Records:
|---|

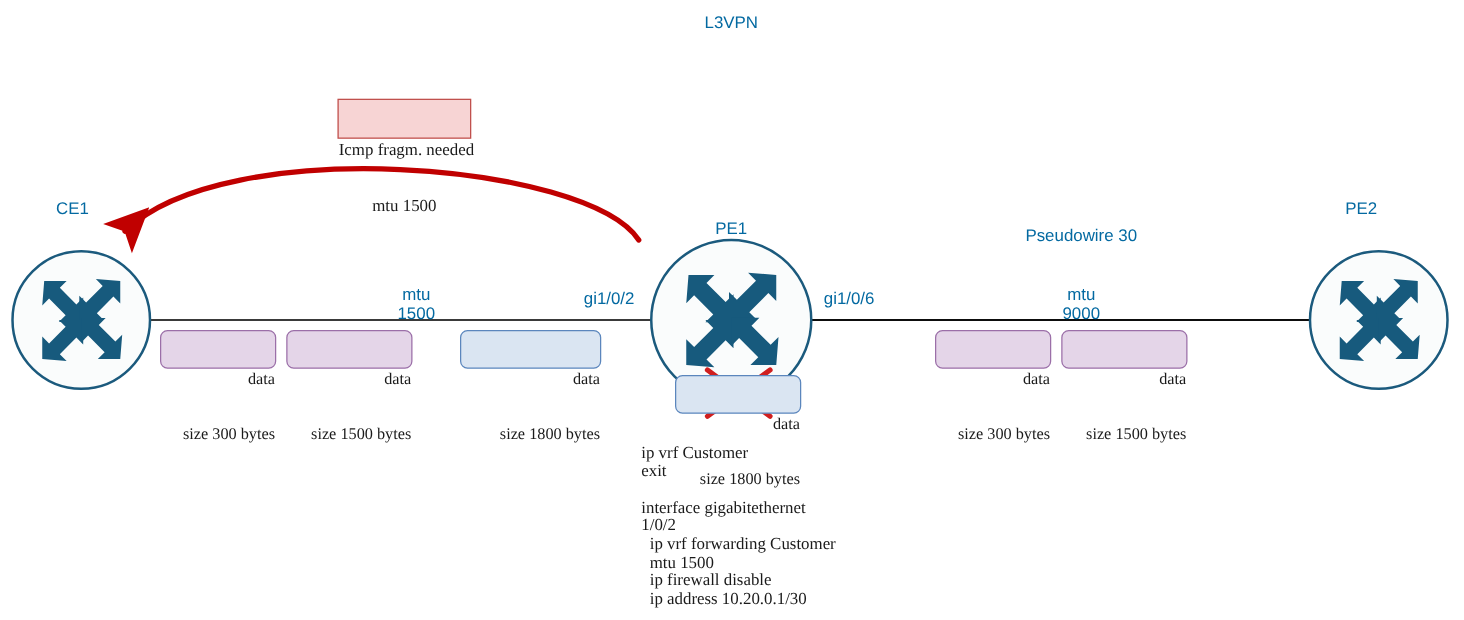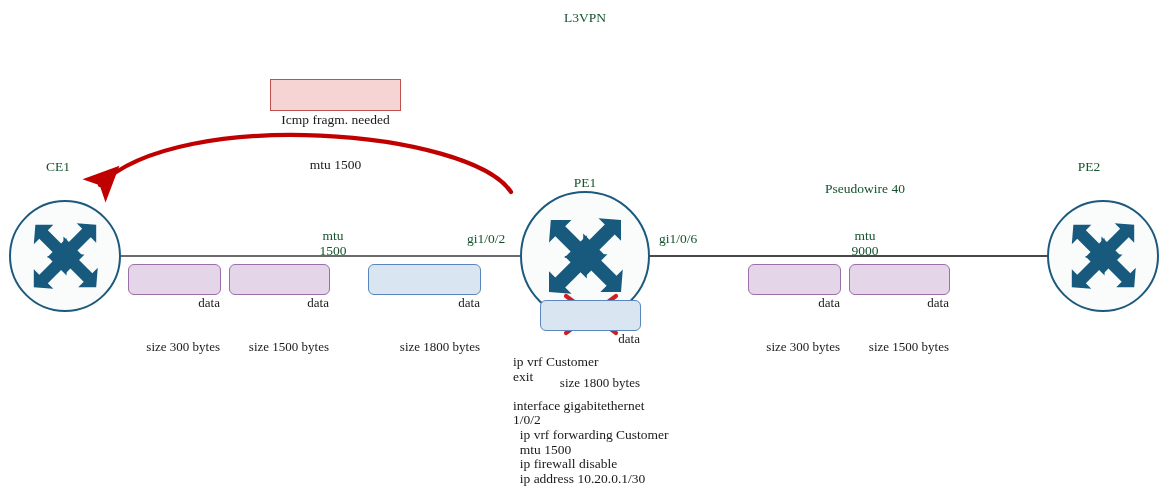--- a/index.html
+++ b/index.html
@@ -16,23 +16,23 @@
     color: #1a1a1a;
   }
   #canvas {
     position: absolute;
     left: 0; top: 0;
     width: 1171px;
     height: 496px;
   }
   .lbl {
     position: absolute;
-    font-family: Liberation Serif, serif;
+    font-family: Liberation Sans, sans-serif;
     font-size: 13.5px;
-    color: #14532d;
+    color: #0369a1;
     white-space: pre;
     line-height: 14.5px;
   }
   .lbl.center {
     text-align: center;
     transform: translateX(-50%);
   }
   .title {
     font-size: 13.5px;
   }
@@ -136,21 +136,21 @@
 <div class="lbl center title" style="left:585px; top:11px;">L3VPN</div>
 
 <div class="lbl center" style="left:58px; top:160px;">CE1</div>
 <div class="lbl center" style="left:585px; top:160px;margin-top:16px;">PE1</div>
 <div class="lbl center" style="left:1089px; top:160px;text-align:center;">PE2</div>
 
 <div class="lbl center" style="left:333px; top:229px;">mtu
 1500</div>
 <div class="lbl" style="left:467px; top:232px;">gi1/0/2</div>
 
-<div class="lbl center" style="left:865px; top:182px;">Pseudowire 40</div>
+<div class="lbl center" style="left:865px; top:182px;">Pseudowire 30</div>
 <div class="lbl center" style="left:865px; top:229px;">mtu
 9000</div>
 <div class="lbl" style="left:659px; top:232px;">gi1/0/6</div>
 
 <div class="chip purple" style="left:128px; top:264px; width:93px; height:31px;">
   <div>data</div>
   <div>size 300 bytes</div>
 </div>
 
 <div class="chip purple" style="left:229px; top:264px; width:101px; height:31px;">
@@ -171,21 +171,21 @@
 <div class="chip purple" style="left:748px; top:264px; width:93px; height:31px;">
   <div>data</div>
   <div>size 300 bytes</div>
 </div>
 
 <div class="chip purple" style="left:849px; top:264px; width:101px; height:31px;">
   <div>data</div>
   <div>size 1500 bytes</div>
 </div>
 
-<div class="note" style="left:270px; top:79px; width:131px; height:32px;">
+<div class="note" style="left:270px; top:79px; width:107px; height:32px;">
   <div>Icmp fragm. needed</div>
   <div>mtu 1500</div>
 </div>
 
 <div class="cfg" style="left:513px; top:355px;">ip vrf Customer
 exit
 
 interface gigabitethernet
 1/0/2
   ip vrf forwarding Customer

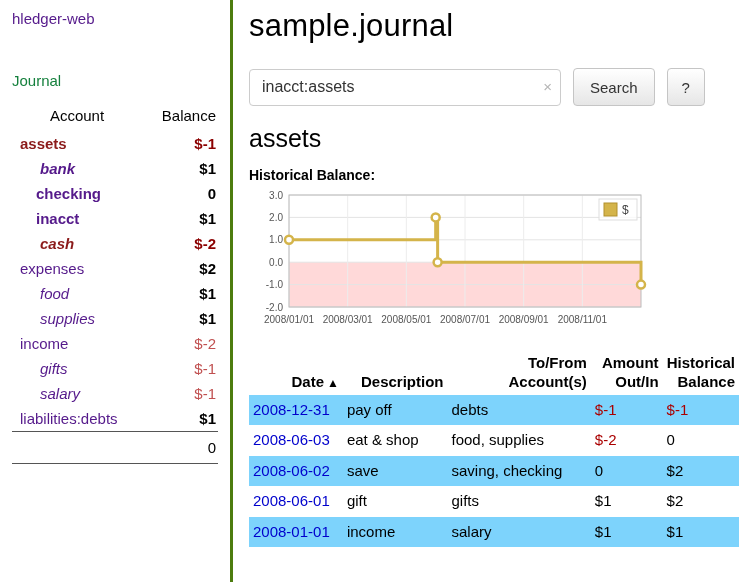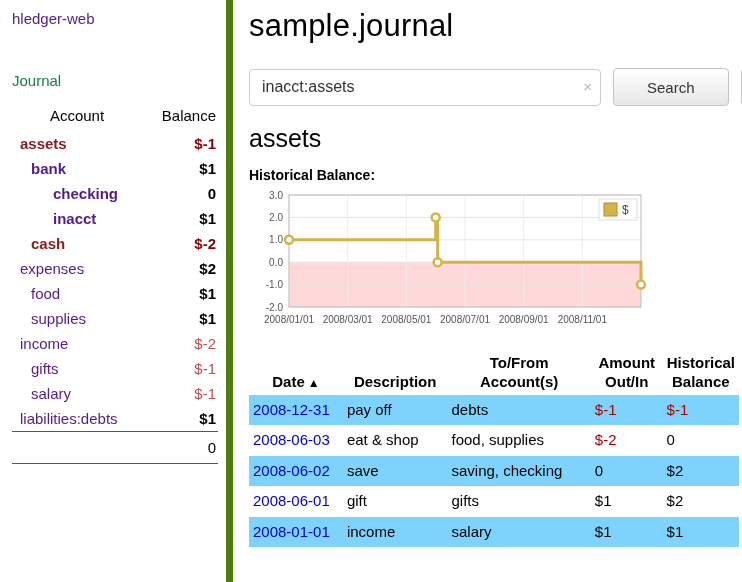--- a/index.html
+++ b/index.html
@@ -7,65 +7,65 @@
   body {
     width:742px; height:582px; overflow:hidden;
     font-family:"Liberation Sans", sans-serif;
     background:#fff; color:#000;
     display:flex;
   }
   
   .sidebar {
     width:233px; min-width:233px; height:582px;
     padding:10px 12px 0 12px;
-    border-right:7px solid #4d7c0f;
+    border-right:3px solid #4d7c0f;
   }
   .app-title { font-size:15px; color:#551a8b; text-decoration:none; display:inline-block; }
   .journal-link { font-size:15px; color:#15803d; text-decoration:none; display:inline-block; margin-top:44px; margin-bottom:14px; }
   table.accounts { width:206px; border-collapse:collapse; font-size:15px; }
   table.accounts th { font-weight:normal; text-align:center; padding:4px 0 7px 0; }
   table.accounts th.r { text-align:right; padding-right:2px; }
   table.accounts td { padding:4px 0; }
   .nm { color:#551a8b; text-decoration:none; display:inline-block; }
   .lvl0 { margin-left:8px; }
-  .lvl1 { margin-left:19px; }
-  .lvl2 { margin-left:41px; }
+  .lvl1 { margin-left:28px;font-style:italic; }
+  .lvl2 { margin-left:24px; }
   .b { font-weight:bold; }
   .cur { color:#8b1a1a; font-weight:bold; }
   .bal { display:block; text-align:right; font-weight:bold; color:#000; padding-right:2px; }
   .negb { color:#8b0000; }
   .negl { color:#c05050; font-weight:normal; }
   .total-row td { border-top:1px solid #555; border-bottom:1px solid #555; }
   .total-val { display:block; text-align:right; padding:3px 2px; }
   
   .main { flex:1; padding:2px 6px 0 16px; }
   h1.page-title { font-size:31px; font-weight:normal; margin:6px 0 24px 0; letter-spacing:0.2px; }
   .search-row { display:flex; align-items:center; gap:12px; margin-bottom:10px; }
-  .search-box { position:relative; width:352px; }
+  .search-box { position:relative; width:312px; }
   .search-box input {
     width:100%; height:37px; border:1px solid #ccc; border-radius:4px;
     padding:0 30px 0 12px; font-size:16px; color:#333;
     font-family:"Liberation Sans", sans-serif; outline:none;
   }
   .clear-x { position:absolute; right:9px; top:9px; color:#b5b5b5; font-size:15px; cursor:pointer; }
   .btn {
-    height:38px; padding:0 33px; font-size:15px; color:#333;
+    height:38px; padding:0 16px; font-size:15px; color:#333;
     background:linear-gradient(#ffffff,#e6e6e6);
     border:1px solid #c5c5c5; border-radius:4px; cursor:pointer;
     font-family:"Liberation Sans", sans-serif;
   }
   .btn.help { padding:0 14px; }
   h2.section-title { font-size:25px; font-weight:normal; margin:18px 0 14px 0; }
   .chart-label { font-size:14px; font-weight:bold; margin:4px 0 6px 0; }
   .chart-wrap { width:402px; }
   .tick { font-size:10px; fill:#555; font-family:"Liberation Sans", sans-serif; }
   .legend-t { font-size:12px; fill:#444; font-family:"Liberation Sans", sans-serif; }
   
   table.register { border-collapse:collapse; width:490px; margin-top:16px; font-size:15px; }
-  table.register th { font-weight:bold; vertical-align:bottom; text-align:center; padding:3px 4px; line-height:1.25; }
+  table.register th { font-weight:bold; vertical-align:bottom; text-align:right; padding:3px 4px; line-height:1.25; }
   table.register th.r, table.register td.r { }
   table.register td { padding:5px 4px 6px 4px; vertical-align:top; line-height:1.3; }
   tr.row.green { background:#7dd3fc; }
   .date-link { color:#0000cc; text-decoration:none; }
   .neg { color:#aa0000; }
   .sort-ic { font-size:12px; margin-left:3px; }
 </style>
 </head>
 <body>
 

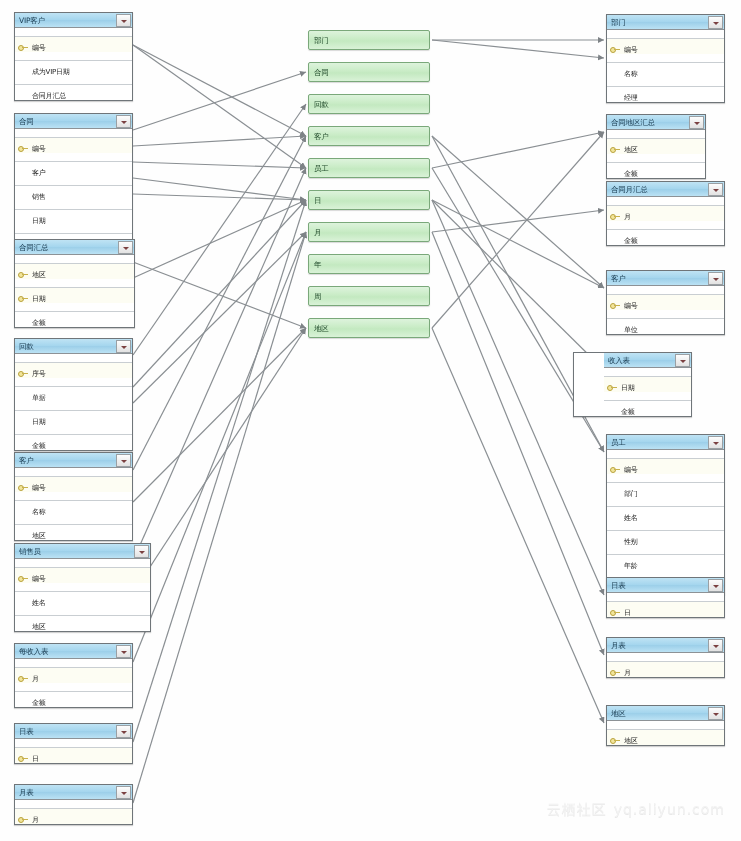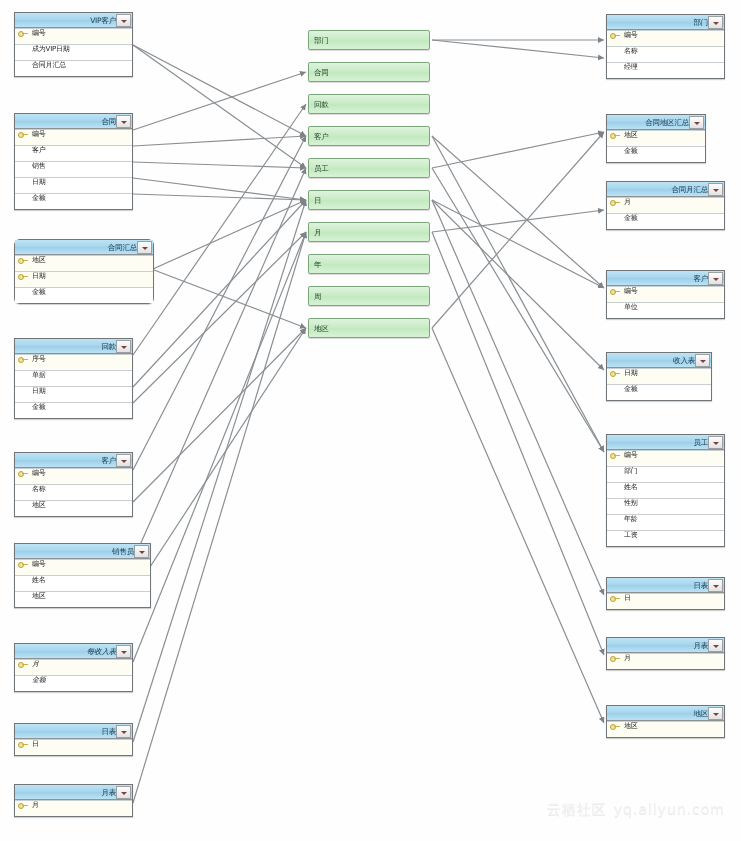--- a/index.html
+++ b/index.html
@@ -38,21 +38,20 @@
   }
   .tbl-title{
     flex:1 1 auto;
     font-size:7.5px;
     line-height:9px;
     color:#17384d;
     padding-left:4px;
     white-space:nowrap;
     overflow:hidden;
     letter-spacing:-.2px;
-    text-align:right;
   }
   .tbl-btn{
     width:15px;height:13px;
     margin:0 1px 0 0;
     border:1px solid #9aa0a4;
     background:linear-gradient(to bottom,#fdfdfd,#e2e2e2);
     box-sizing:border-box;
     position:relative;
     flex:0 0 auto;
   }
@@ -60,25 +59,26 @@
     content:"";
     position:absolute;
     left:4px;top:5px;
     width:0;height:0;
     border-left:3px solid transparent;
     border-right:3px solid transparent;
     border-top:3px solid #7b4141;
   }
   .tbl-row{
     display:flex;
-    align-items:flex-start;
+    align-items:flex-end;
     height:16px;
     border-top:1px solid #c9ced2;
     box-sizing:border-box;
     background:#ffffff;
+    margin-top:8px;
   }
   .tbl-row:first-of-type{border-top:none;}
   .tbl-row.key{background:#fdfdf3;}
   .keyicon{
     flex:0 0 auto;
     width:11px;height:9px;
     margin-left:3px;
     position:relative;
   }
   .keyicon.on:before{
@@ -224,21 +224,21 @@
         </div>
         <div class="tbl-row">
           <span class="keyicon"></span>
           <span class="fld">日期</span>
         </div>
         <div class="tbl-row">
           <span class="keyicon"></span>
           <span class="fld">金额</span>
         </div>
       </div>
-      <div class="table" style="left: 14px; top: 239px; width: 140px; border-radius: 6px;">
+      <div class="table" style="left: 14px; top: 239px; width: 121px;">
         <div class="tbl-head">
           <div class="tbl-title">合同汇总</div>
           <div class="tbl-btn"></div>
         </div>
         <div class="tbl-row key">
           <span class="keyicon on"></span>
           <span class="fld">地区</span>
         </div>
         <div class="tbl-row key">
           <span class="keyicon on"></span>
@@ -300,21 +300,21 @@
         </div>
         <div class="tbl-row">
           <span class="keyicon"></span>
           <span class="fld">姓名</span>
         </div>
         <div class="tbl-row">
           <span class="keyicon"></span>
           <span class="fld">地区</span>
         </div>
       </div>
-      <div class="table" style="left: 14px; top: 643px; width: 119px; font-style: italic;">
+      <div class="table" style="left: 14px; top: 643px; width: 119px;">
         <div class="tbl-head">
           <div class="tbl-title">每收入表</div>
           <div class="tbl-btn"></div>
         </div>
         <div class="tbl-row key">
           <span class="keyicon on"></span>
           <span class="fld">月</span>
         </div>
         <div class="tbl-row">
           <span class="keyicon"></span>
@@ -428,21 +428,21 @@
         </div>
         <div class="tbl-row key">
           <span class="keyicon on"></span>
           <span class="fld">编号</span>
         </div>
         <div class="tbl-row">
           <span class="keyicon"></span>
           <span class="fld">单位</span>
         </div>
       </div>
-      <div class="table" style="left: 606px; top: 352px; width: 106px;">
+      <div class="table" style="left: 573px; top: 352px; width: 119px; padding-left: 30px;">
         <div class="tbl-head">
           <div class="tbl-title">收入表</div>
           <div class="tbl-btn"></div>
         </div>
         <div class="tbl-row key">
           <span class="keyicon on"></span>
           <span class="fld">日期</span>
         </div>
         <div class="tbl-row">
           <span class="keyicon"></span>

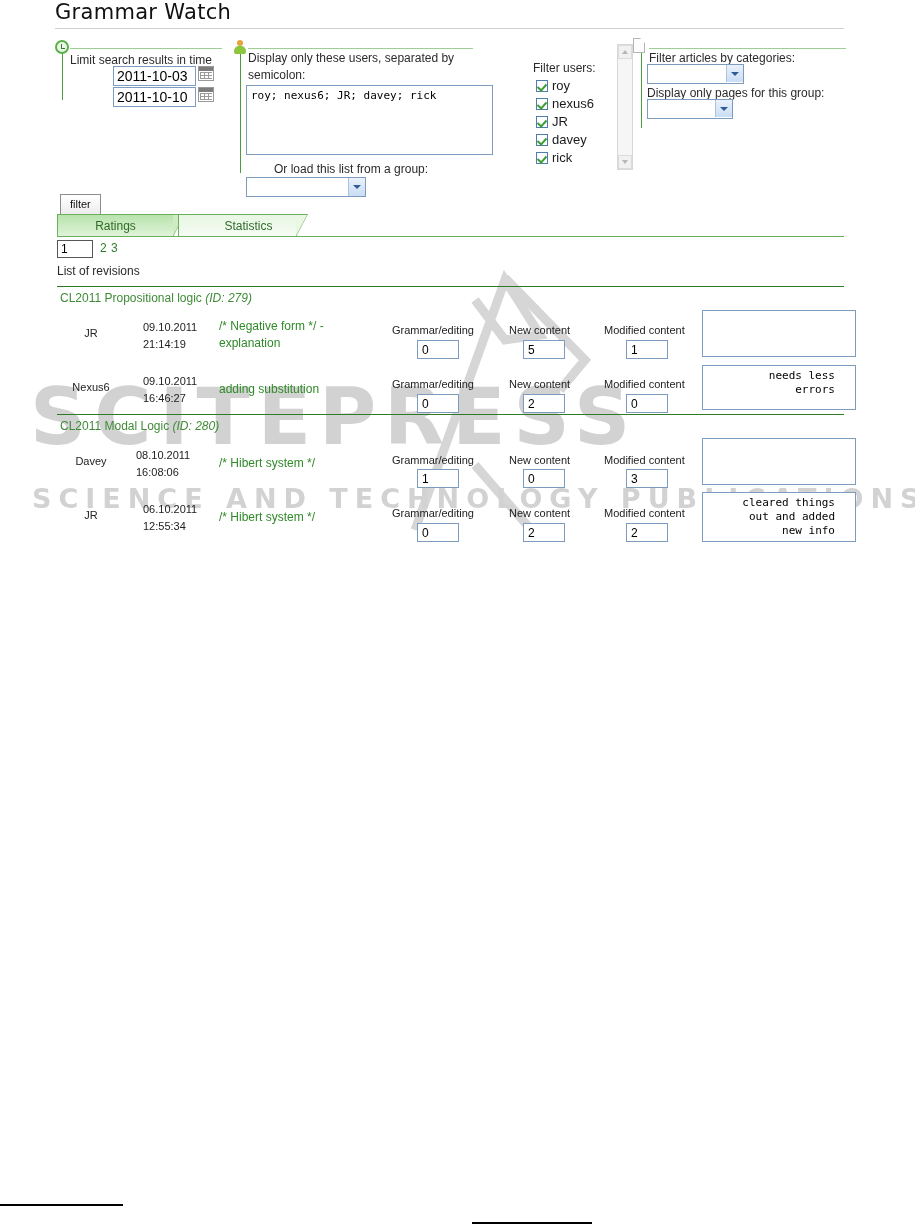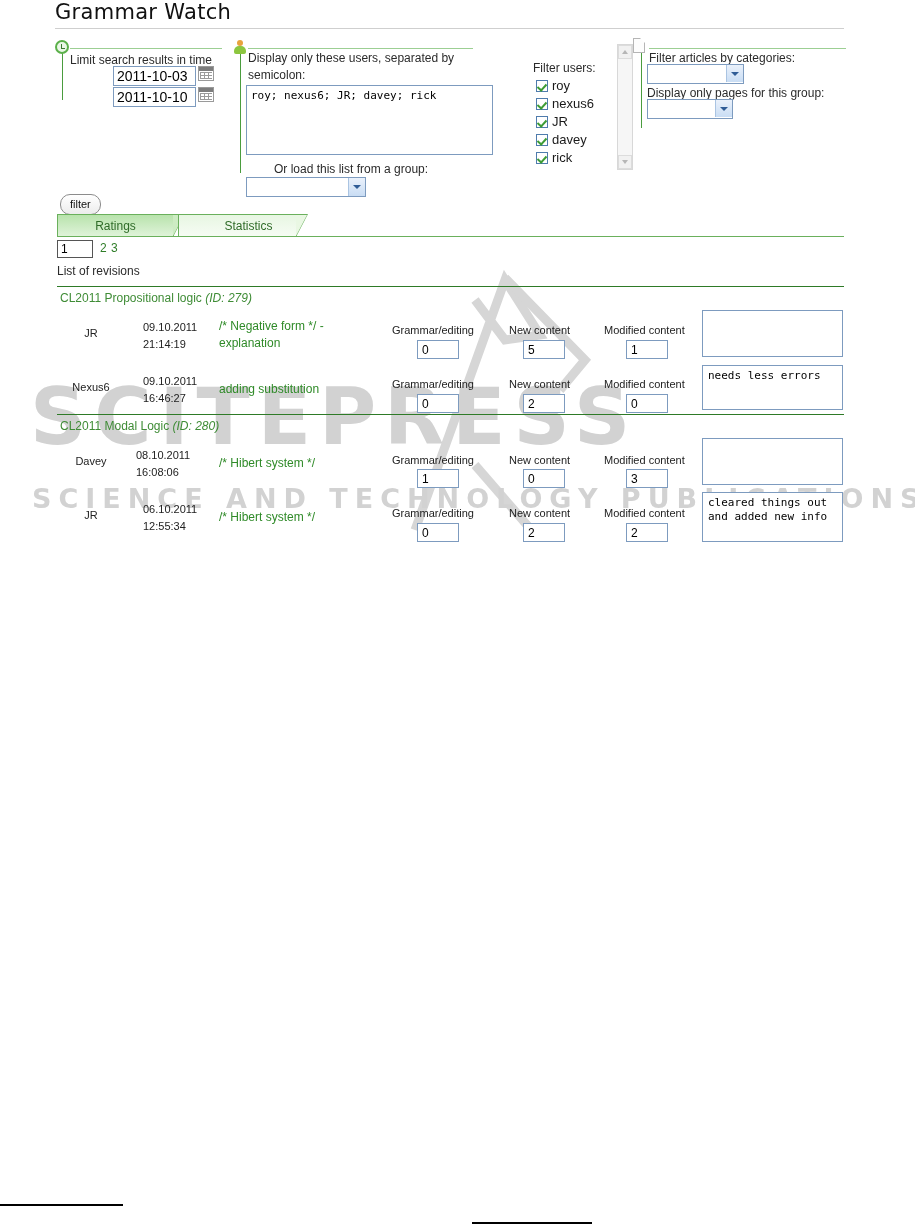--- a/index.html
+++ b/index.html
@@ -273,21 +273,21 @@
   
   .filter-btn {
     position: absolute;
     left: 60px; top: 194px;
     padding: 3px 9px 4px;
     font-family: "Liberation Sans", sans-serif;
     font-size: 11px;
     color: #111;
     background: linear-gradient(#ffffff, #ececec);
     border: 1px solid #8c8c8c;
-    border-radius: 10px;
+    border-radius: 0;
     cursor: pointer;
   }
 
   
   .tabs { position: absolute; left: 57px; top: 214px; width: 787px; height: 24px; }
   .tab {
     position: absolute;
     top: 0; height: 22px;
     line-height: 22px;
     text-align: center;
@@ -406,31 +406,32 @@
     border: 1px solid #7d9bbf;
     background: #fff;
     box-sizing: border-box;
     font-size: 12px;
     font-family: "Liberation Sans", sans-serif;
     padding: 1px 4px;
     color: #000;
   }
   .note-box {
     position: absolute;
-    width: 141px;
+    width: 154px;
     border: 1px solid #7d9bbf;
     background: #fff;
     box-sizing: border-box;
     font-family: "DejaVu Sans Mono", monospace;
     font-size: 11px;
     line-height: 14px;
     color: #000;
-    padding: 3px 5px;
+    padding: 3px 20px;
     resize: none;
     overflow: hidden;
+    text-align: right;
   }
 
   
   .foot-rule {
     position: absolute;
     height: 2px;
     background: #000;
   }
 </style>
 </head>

|---|

Copy out each line from the preceding entries that mentions the word "Sans".

+    font-family: Liberation Sans, sans-serif;
     font-family:"Liberation Sans", sans-serif;
     font-family:"Liberation Sans", sans-serif; outline:none;
     font-family:"Liberation Sans", sans-serif;
   .tick { font-size:10px; fill:#555; font-family:"Liberation Sans", sans-serif; }
   .legend-t { font-size:12px; fill:#444; font-family:"Liberation Sans", sans-serif; }
     font-family: "Liberation Sans", sans-serif;
     font-family: "Liberation Sans", sans-serif;
     font-family: "DejaVu Sans Mono", monospace;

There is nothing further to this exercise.